### About this exercise
Repeat the records exactly, minus the pictures.

### Material provided
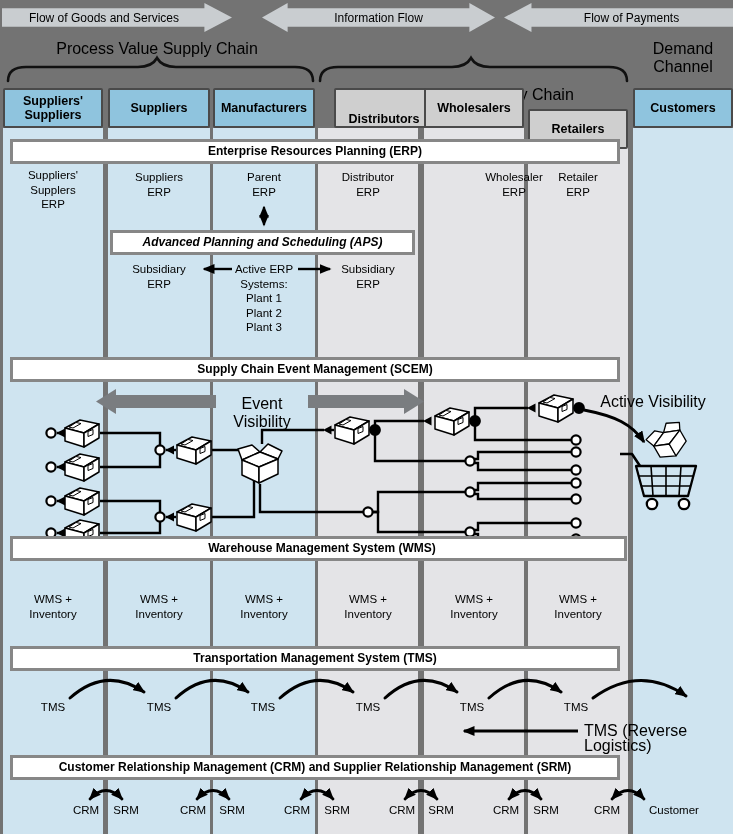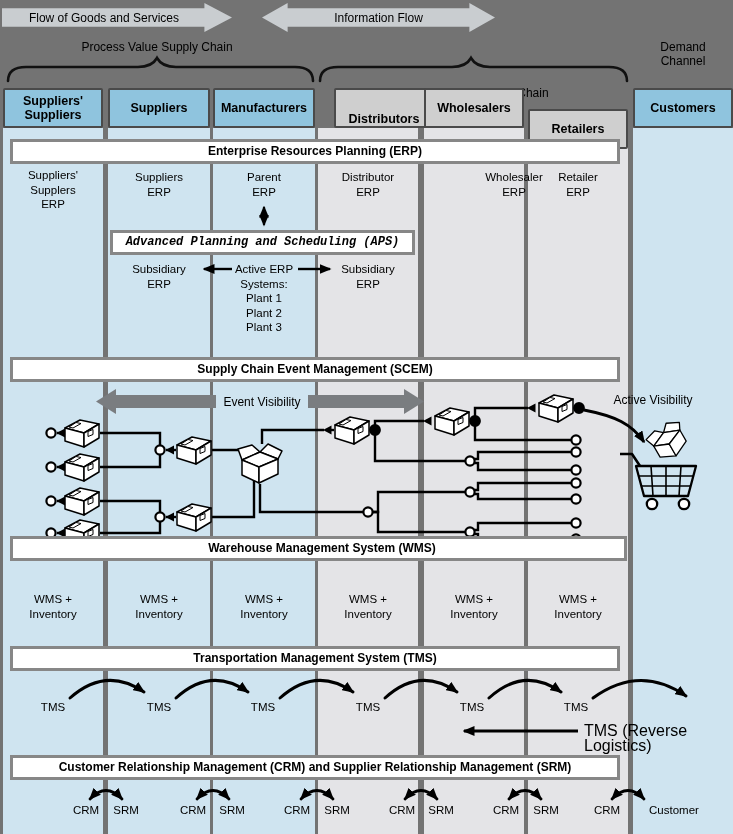--- a/index.html
+++ b/index.html
@@ -12,27 +12,27 @@
   
   .hdr{position:absolute;top:88px;height:36px;border:2px solid #4a4a4a;border-radius:2px;
        display:flex;flex-direction:column;align-items:center;justify-content:center;
        font-weight:bold;font-size:12.5px;line-height:14px;text-align:center;z-index:3;}
   .hdr.blue{background:#8fc4de;}
   .hdr.gray{background:#cfcfcf;}
   
   .banner{position:absolute;left:10px;width:604px;border:3px solid #878787;background:#ffffff;
           font-weight:bold;font-size:12px;text-align:center;line-height:19px;height:19px;
           white-space:nowrap;z-index:3;}
-  .banner.italic{font-style:italic;font-family:Liberation Mono, monospace;}
+  .banner.italic{font-style:italic;}
   
   .cell{position:absolute;font-size:11.5px;line-height:14.5px;text-align:center;z-index:3;}
   .cell span{display:block;}
   .flowarrow{position:absolute;top:3px;height:29px;background:#c9cdd0;display:flex;
              align-items:center;justify-content:center;font-size:12px;z-index:3;}
-  .grouplabel{position:absolute;font-size:12px;text-align:center;z-index:3;}
+  .grouplabel{position:absolute;font-size:16px;text-align:center;z-index:3;}
   .small{font-size:16px;}
   svg.overlay{position:absolute;left:0;top:0;z-index:2;pointer-events:none;}
 </style>
 </head>
 <body>
 
 <div id="canvas">
 
   <div class="stripe blue" style="left:3px;width:100px;"></div>
   <div class="stripe blue" style="left:108px;width:102px;"></div>
@@ -40,20 +40,23 @@
   <div class="stripe gray" style="left:318px;width:100px;"></div>
   <div class="stripe gray" style="left:424px;width:100px;"></div>
   <div class="stripe gray" style="left:528px;width:100px;"></div>
   <div class="stripe blue" style="left:633px;width:100px;"></div>
 
   <div class="flowarrow" style="left:2px;width:230px;padding-right:0;clip-path:polygon(0 18%,88% 18%,88% 0,100% 50%,88% 100%,88% 82%,0 82%);">
     <span style="margin-right:26px;">Flow of Goods and Services</span>
   </div>
   <div class="flowarrow" style="left:262px;width:233px;clip-path:polygon(0 50%,11% 0,11% 18%,89% 18%,89% 0,100% 50%,89% 100%,89% 82%,11% 82%,11% 100%);">
     <span>Information Flow</span>
+  </div>
+  <div class="flowarrow" style="left:504px;width:229px;clip-path:polygon(100% 18%,12% 18%,12% 0,0 50%,12% 100%,12% 82%,100% 82%);">
+    <span style="margin-left:26px;">Flow of Payments</span>
   </div>
 
   <div class="grouplabel" style="left:37px;top:40px;width:240px;">Process Value Supply Chain</div>
   <div class="grouplabel" style="left:353px;top:40px;width:240px;margin-top:46px;">Value Delivery Supply Chain</div>
   <div class="grouplabel" style="left:648px;top:40px;width:70px;">
     <span style="display:block;">Demand</span>
     <span style="display:block;">Channel</span>
   </div>
 
   <div class="hdr blue" style="left:3px;width:96px;">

### Output for this task
--- a/index.html
+++ b/index.html
@@ -12,27 +12,27 @@
   
   .hdr{position:absolute;top:88px;height:36px;border:2px solid #4a4a4a;border-radius:2px;
        display:flex;flex-direction:column;align-items:center;justify-content:center;
        font-weight:bold;font-size:12.5px;line-height:14px;text-align:center;z-index:3;}
   .hdr.blue{background:#8fc4de;}
   .hdr.gray{background:#cfcfcf;}
   
   .banner{position:absolute;left:10px;width:604px;border:3px solid #878787;background:#ffffff;
           font-weight:bold;font-size:12px;text-align:center;line-height:19px;height:19px;
           white-space:nowrap;z-index:3;}
-  .banner.italic{font-style:italic;font-family:Liberation Mono, monospace;}
+  .banner.italic{font-style:italic;}
   
   .cell{position:absolute;font-size:11.5px;line-height:14.5px;text-align:center;z-index:3;}
   .cell span{display:block;}
   .flowarrow{position:absolute;top:3px;height:29px;background:#c9cdd0;display:flex;
              align-items:center;justify-content:center;font-size:12px;z-index:3;}
-  .grouplabel{position:absolute;font-size:12px;text-align:center;z-index:3;}
+  .grouplabel{position:absolute;font-size:16px;text-align:center;z-index:3;}
   .small{font-size:16px;}
   svg.overlay{position:absolute;left:0;top:0;z-index:2;pointer-events:none;}
 </style>
 </head>
 <body>
 
 <div id="canvas">
 
   <div class="stripe blue" style="left:3px;width:100px;"></div>
   <div class="stripe blue" style="left:108px;width:102px;"></div>
@@ -40,20 +40,23 @@
   <div class="stripe gray" style="left:318px;width:100px;"></div>
   <div class="stripe gray" style="left:424px;width:100px;"></div>
   <div class="stripe gray" style="left:528px;width:100px;"></div>
   <div class="stripe blue" style="left:633px;width:100px;"></div>
 
   <div class="flowarrow" style="left:2px;width:230px;padding-right:0;clip-path:polygon(0 18%,88% 18%,88% 0,100% 50%,88% 100%,88% 82%,0 82%);">
     <span style="margin-right:26px;">Flow of Goods and Services</span>
   </div>
   <div class="flowarrow" style="left:262px;width:233px;clip-path:polygon(0 50%,11% 0,11% 18%,89% 18%,89% 0,100% 50%,89% 100%,89% 82%,11% 82%,11% 100%);">
     <span>Information Flow</span>
+  </div>
+  <div class="flowarrow" style="left:504px;width:229px;clip-path:polygon(100% 18%,12% 18%,12% 0,0 50%,12% 100%,12% 82%,100% 82%);">
+    <span style="margin-left:26px;">Flow of Payments</span>
   </div>
 
   <div class="grouplabel" style="left:37px;top:40px;width:240px;">Process Value Supply Chain</div>
   <div class="grouplabel" style="left:353px;top:40px;width:240px;margin-top:46px;">Value Delivery Supply Chain</div>
   <div class="grouplabel" style="left:648px;top:40px;width:70px;">
     <span style="display:block;">Demand</span>
     <span style="display:block;">Channel</span>
   </div>
 
   <div class="hdr blue" style="left:3px;width:96px;">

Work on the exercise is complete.